▼

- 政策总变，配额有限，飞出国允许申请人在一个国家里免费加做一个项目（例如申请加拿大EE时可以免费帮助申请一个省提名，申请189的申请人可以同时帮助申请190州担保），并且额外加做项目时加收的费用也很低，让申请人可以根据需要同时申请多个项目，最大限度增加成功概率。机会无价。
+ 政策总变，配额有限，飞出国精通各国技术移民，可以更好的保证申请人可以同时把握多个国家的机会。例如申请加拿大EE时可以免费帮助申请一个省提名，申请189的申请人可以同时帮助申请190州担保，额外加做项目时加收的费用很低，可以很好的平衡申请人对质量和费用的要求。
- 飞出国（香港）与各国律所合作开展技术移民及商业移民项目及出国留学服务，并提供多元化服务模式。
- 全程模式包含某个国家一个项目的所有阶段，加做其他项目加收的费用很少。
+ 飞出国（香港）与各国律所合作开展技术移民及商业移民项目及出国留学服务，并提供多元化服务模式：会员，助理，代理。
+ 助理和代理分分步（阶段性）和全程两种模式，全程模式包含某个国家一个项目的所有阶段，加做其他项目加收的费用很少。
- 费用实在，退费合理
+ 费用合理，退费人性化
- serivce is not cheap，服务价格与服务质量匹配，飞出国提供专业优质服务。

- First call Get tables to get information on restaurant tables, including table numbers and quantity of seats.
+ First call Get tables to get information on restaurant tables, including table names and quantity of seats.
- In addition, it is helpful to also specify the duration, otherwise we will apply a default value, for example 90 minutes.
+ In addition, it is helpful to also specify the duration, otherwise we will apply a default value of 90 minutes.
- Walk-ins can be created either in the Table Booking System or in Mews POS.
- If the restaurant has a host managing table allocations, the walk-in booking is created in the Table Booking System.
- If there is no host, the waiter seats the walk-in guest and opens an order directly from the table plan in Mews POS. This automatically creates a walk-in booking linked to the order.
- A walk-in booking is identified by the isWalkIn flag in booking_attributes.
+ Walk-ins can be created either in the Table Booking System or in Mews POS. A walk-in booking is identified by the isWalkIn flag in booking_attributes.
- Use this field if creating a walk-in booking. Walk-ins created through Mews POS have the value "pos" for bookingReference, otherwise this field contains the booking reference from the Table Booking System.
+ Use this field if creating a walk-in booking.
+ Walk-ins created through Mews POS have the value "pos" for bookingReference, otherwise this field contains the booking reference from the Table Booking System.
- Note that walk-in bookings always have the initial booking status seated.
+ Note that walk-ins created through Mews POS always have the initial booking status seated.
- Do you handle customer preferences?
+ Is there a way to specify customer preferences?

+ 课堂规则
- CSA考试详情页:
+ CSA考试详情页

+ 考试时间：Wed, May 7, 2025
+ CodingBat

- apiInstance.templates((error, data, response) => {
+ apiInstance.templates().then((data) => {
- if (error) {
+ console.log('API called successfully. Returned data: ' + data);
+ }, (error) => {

▲

TASK ITEM: Set down the complete listing once more, exactly as it stands above.

EXERCISE OUTPUT:
- 政策总变，配额有限，飞出国允许申请人在一个国家里免费加做一个项目（例如申请加拿大EE时可以免费帮助申请一个省提名，申请189的申请人可以同时帮助申请190州担保），并且额外加做项目时加收的费用也很低，让申请人可以根据需要同时申请多个项目，最大限度增加成功概率。机会无价。
+ 政策总变，配额有限，飞出国精通各国技术移民，可以更好的保证申请人可以同时把握多个国家的机会。例如申请加拿大EE时可以免费帮助申请一个省提名，申请189的申请人可以同时帮助申请190州担保，额外加做项目时加收的费用很低，可以很好的平衡申请人对质量和费用的要求。
- 飞出国（香港）与各国律所合作开展技术移民及商业移民项目及出国留学服务，并提供多元化服务模式。
- 全程模式包含某个国家一个项目的所有阶段，加做其他项目加收的费用很少。
+ 飞出国（香港）与各国律所合作开展技术移民及商业移民项目及出国留学服务，并提供多元化服务模式：会员，助理，代理。
+ 助理和代理分分步（阶段性）和全程两种模式，全程模式包含某个国家一个项目的所有阶段，加做其他项目加收的费用很少。
- 费用实在，退费合理
+ 费用合理，退费人性化
- serivce is not cheap，服务价格与服务质量匹配，飞出国提供专业优质服务。

- First call Get tables to get information on restaurant tables, including table numbers and quantity of seats.
+ First call Get tables to get information on restaurant tables, including table names and quantity of seats.
- In addition, it is helpful to also specify the duration, otherwise we will apply a default value, for example 90 minutes.
+ In addition, it is helpful to also specify the duration, otherwise we will apply a default value of 90 minutes.
- Walk-ins can be created either in the Table Booking System or in Mews POS.
- If the restaurant has a host managing table allocations, the walk-in booking is created in the Table Booking System.
- If there is no host, the waiter seats the walk-in guest and opens an order directly from the table plan in Mews POS. This automatically creates a walk-in booking linked to the order.
- A walk-in booking is identified by the isWalkIn flag in booking_attributes.
+ Walk-ins can be created either in the Table Booking System or in Mews POS. A walk-in booking is identified by the isWalkIn flag in booking_attributes.
- Use this field if creating a walk-in booking. Walk-ins created through Mews POS have the value "pos" for bookingReference, otherwise this field contains the booking reference from the Table Booking System.
+ Use this field if creating a walk-in booking.
+ Walk-ins created through Mews POS have the value "pos" for bookingReference, otherwise this field contains the booking reference from the Table Booking System.
- Note that walk-in bookings always have the initial booking status seated.
+ Note that walk-ins created through Mews POS always have the initial booking status seated.
- Do you handle customer preferences?
+ Is there a way to specify customer preferences?

+ 课堂规则
- CSA考试详情页:
+ CSA考试详情页

+ 考试时间：Wed, May 7, 2025
+ CodingBat

- apiInstance.templates((error, data, response) => {
+ apiInstance.templates().then((data) => {
- if (error) {
+ console.log('API called successfully. Returned data: ' + data);
+ }, (error) => {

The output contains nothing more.